Wednesday, October 19, 2011

Of Sweaters and Scarves

I'm a Bombay girl. Winters for us mean a much awaited reprise from the stiffling heat and humidity, without it being cold in the true sense. So convinced we are that it doesn't get cold cold in Bombay,  that even when it did go sub 15 deg Celsius one year, no one really understood how to dress warm, wearing more fashion appropriate winter wear as opposed to functional ones. What? You know it's true. Those flimsy things arent really jackets you know. 

Then i got married to a Shimla boy. And learnt, for the first time, how to dress warm. I also finally figured out how women wear sweaters over kurtas and sarees  - when it's really cold, you stop caring about how you look and just want to stay warm. And then, as if the universe was making up for the all the time i spent in Bombay with fake winters, i got to experience two winters in Rajasthan - the cold making up for the terrible summers there. And suddenly, a whole new section in apparel was open to me now - winter wear. Heavy coats, jackets, sweaters, mufflers, wraps. I could buy them without any guilt and questions of where would i get to wear them (an important consideration, the guilt). I even (finally) bought a pair of boots that i could wear without worrying about the heat rotting my feet (as is very likely to happen in the mugginess of Bombay). 

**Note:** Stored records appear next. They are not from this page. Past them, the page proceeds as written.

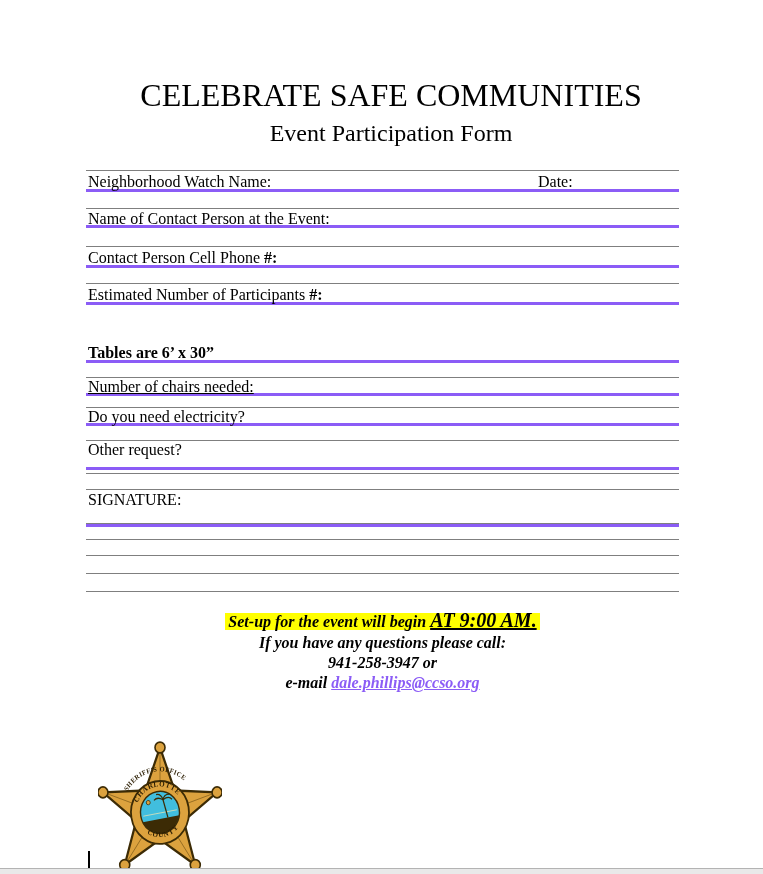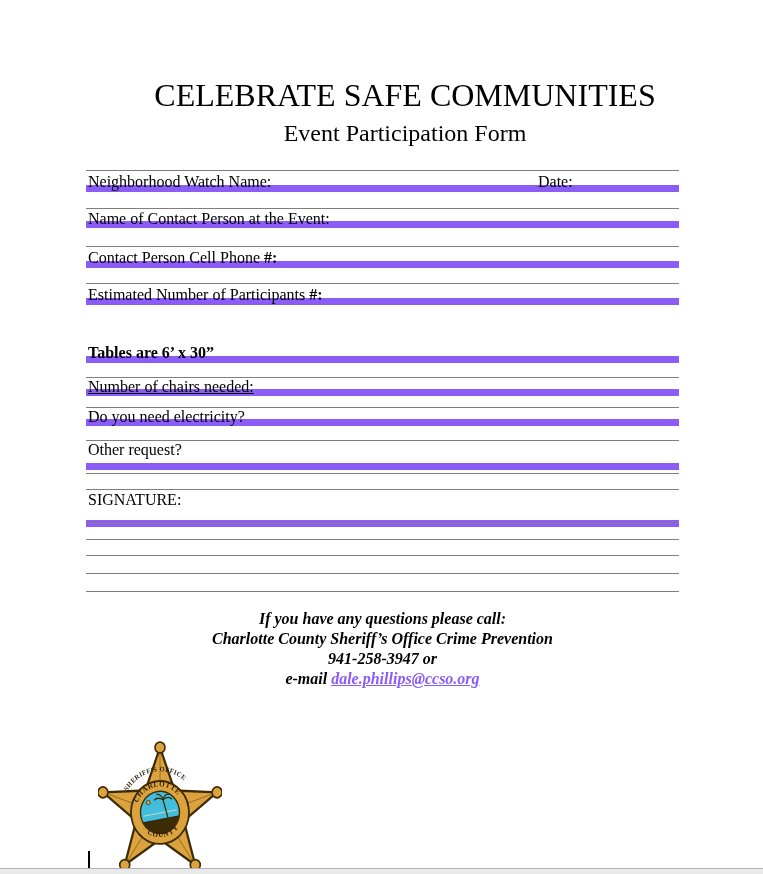"CELEBRATE SAFE COMMUNITIES" .title-wrap { left: 110px -> 96px }
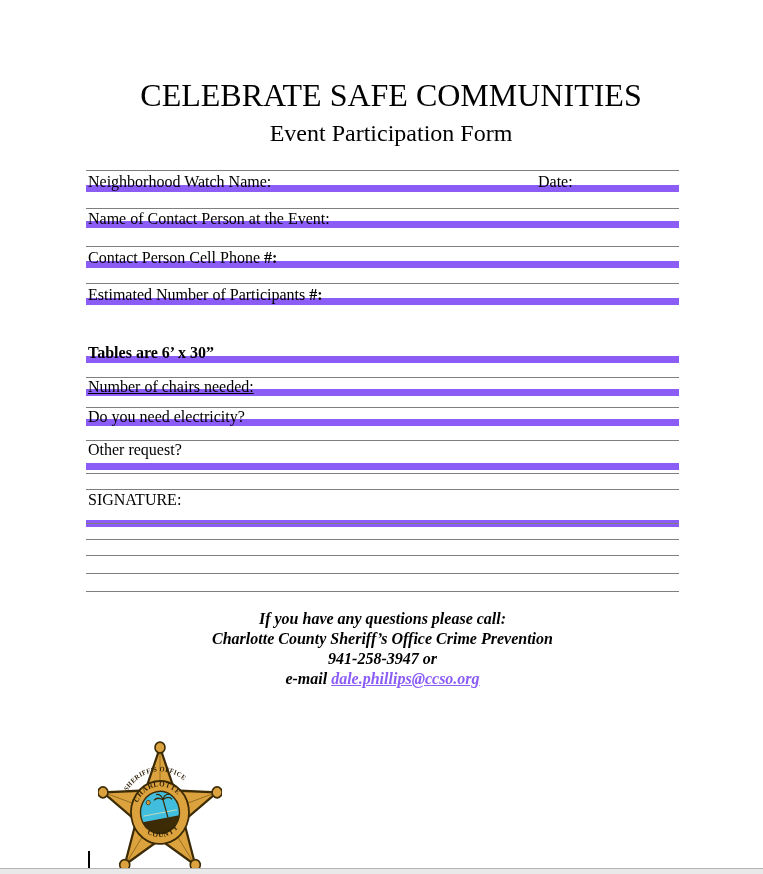"Neighborhood Watch Name:" .frow { border-bottom: 7px solid #8b5cf6 -> 3px solid #8b5cf6 }
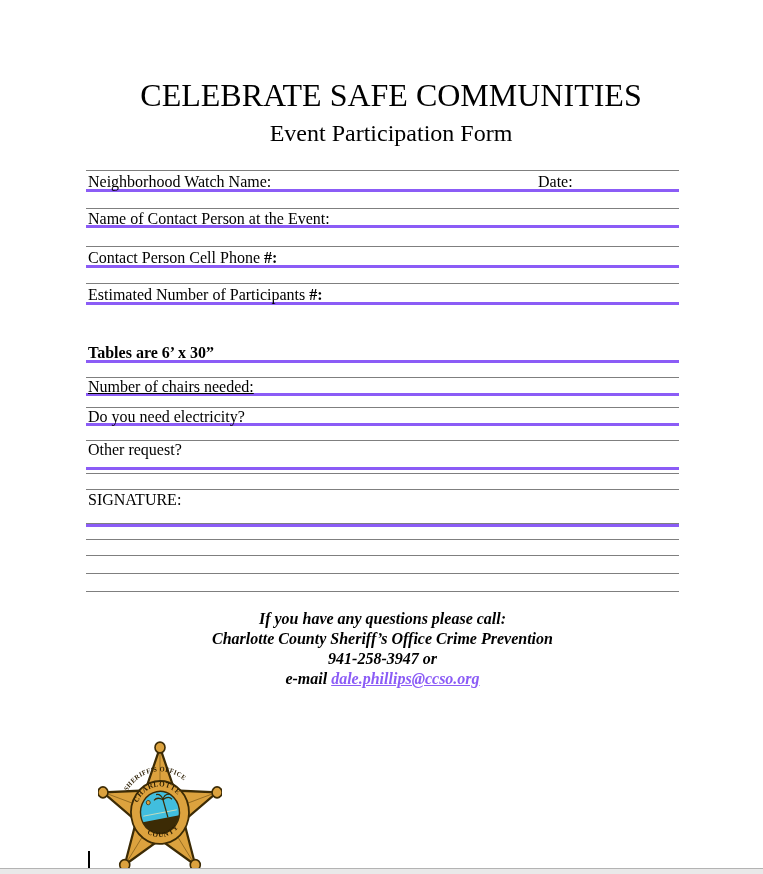"Set-up for the event will" div.fline { html: none -> <div> <span><span>Set-up for the event will begin </span><span>AT 9:00 AM.</span></span> </div> }
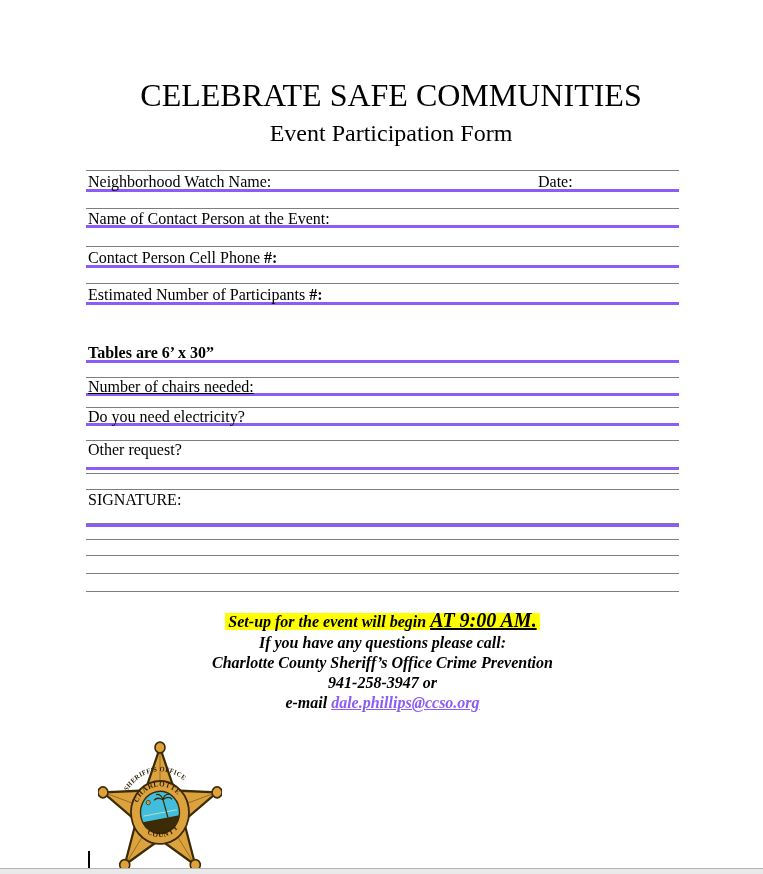"Charlotte County Sheriff’s Office Crime" div.fline { html: <div>Charlotte County Sheriff’s Office Crime Prevention</div> -> none }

Anyway. We're in Pune now, where the winters are moderate. Definitely no need for heavy winter coats and brightly coloured mufflers knotted in place. But does that stop the winter shopping? For anyone else, maybe. Not for me. I can still go into a shop and browse through silk scarves and brightly coloured sweaters, knowing that, wherever the fauj might send us, we'll always have Shimla. 

I've been here a day, and even with my extremities already cold (its a condition i shall discuss soon), i'm smug.